His eyelids closed from the pain and Roark drifted off into dreams of his past. The raspy sounds of his own labored breathing drowned his ears from underneath his breath mask. The sun bite into his backside as the searing pain peeled back several layers of his skin. He had been sentenced to hard labor outside the mines, the Imperial officer had hoped for a swift death for this one. The salt flats were a place were even fewer people had survived. Roark had stood the test of time thus far, at least until that fateful hour when the Imperial shuttle had sped up to where he was working on the construction of another atmosphere factory.

That day on Kessel, Roarks bronzed muscles rippled as sweat poured like rain off a mountains boulders. He swung a wide arc with the sledgehammer as he himself began a rainstorm. The storm was his hammering of spikes into the foundation of rail tracks being laid. Although the sound of the shuttle had not escaped his notice, he made no move to confirm his awareness. Once the shuttle was stopped the Imperial officer who had arrested him, walked down the landing ramp. On his arm was attached a lady in white robes, her face hidden by a veil. Again, Roark retained his composure as the pair approached him.

"I am quite surprised to see that you have survived this long doctor." The officer began to circle Roark. The woman remained quiet as she moved step for step with the Imperial.

"You seem to take delight in the fact that you have imprisoned an innocent man?" Roark had not missed a single stroke in his hammering.

"I see no innocent man, only a fool." The smugness was almost as thick as the sneer on his face.

"My disappearance will be reported. You will be rewarded in kind for all of this." His faith in the sightlessness of justice was evident in his tone of voice.

"I have already been rewarded doctor. I had your estates, your bank accounts have been seized in the name of the Emperor. Finally, I even have your woman." The Imperial began to laugh as he wiped his boot on the backside of Roarks scared body.

"You're lying. When Jasmine finds out I am missing she will have her family begin a search for me." Roark would not be provoked, he had to maintain hope he would be rescued from this hellhole by his fiancée.

"You truly are a fool. You have no idea the hardships you have caused the lovely Jasmine or her family." The officer seemed to be enjoying his prodding of his victim.

"I'll kill you…" Roark dropped his sledgehammer and turned for the Imperial with his hands reaching out for a neck to strangle.

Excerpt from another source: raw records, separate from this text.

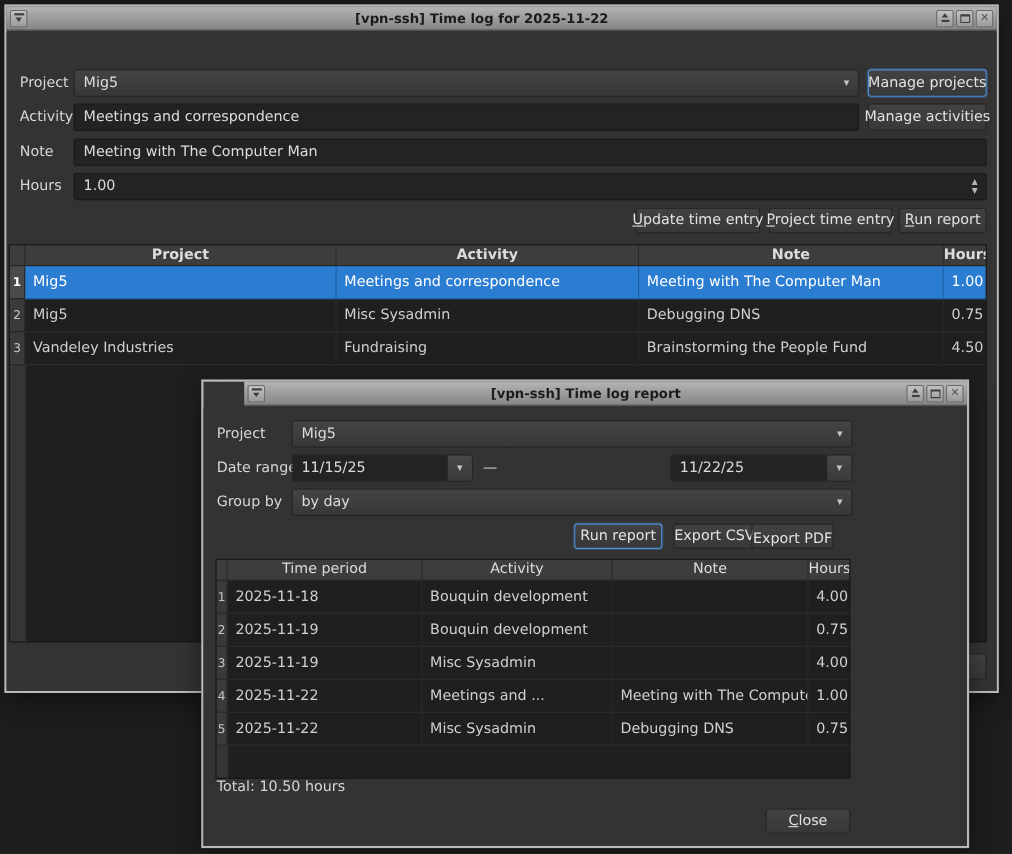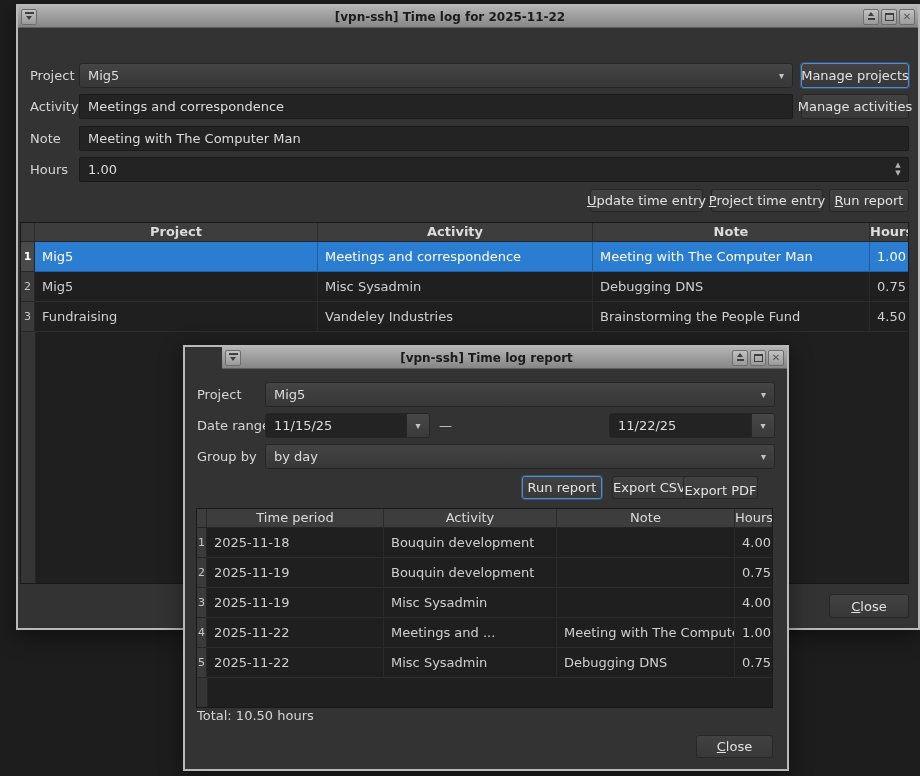"[vpn-ssh] Time log for 2025-11-22" div.window { left: 16px -> 4px }
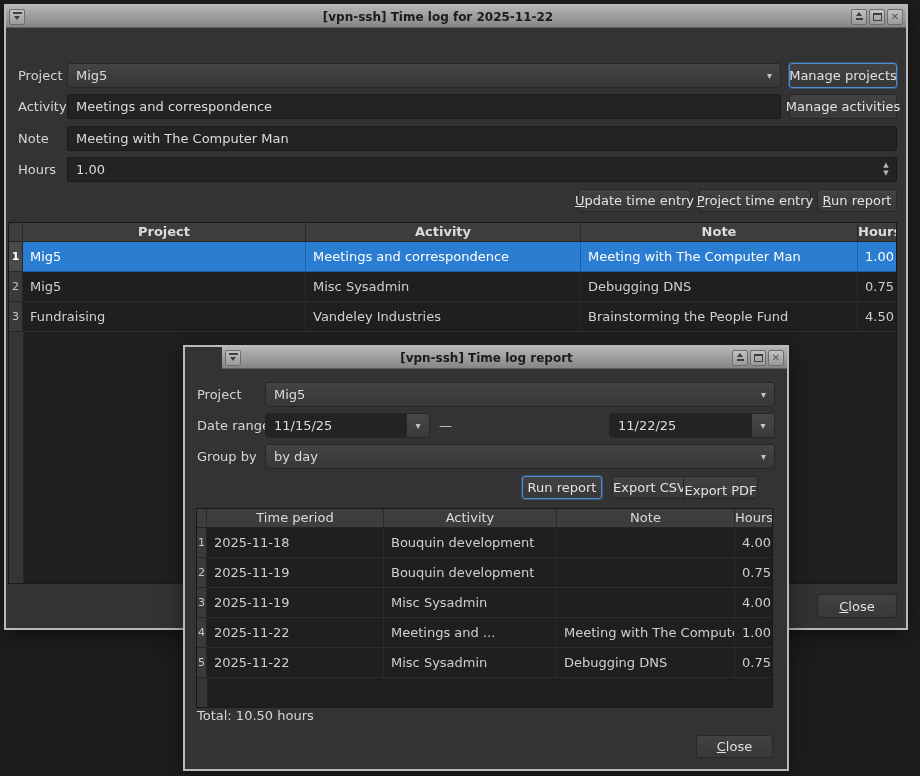"Fundraising" div.cell { order: before "Vandeley Industries" -> after "Vandeley Industries" }
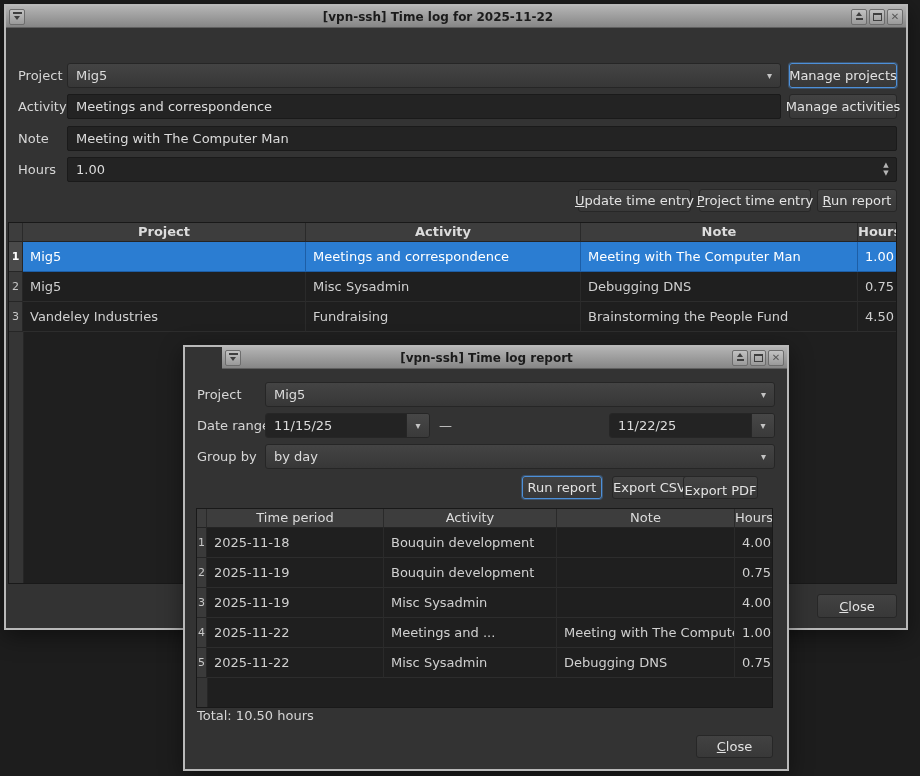"[vpn-ssh] Time log report" div.window { width: 606px -> 698px }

"Sebastian, leave him alone." The lady under the white veil spoke, Roark froze as he recognized the voice.

"Jasmine?" Roarks eyes lit up for a moment until he realized how she held herself close to the Imperial.

"He's right, you have no idea the shame you have brought my family." She spat her words at Roark like nails in a coffin.

"Jasmine, what do you mean? All I did was aid a dying man. I am a doctor." His eyes pleaded with his fiancée.

"You were a doctor. Now you are no more than a common criminal. I shall have to work very hard to expunge this dreadful mark from my families record. I hope you die here for what you have put me and my family through." Jasmine clung to the Imperials arms as she smiled at her attendant.

"Then so be it. Consider me dead." He looked now at the Imperial. "Enjoy your latest acquisition Commander, if you can." Roark turned his back on the both of them to lift his sledgehammer into the air once more. As he brought down the full force of the hammer onto the next spike driving it down with a single stroke, there was also a single tear that ran down his face to slowly disappear within the heat as did the love his heart had held.

Awaking from his dream, Roark looked around with one eye functional. The dream had given him new resolve to stay alive. He had survived love, betrayal, Imperials and Kessel. What more could Quincy do to him that he hadn't trodden underneath his boots before?